* RECORDS SUPPLIED *
_____
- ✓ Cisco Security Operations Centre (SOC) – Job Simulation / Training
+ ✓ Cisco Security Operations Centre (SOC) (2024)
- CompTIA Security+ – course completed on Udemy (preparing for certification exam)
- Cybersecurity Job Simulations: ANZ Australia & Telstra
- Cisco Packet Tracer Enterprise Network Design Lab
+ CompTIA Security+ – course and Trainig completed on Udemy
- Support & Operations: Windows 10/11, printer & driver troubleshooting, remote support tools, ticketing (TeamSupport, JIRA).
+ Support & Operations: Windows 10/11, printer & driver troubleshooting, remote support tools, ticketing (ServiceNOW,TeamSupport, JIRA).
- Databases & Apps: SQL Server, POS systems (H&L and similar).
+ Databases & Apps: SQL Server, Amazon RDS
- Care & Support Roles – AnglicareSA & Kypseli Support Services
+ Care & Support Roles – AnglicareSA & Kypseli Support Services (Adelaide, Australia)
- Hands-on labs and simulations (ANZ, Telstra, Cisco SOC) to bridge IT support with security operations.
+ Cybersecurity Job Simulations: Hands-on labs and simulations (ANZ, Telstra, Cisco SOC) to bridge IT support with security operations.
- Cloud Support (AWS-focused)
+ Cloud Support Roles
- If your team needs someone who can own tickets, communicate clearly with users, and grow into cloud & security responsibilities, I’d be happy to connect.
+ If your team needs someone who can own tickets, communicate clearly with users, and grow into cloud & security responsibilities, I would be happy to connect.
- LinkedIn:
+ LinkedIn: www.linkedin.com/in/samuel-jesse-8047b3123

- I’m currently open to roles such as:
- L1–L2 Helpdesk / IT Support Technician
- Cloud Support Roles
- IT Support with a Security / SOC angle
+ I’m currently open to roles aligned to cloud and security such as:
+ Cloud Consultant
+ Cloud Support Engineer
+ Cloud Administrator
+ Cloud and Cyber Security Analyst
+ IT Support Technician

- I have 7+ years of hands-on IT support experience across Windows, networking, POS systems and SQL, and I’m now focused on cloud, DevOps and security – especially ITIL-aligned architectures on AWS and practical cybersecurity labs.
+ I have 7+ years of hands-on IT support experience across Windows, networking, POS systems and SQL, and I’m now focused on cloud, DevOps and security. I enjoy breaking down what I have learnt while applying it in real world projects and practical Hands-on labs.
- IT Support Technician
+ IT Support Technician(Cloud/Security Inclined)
_____
Look back at the data above. Transcribe exactly the lines starting at the line that contains "- Cisco Packet" and ending at the line that contains "- Support &".

- Cisco Packet Tracer Enterprise Network Design Lab
+ CompTIA Security+ – course and Trainig completed on Udemy
- Support & Operations: Windows 10/11, printer & driver troubleshooting, remote support tools, ticketing (TeamSupport, JIRA).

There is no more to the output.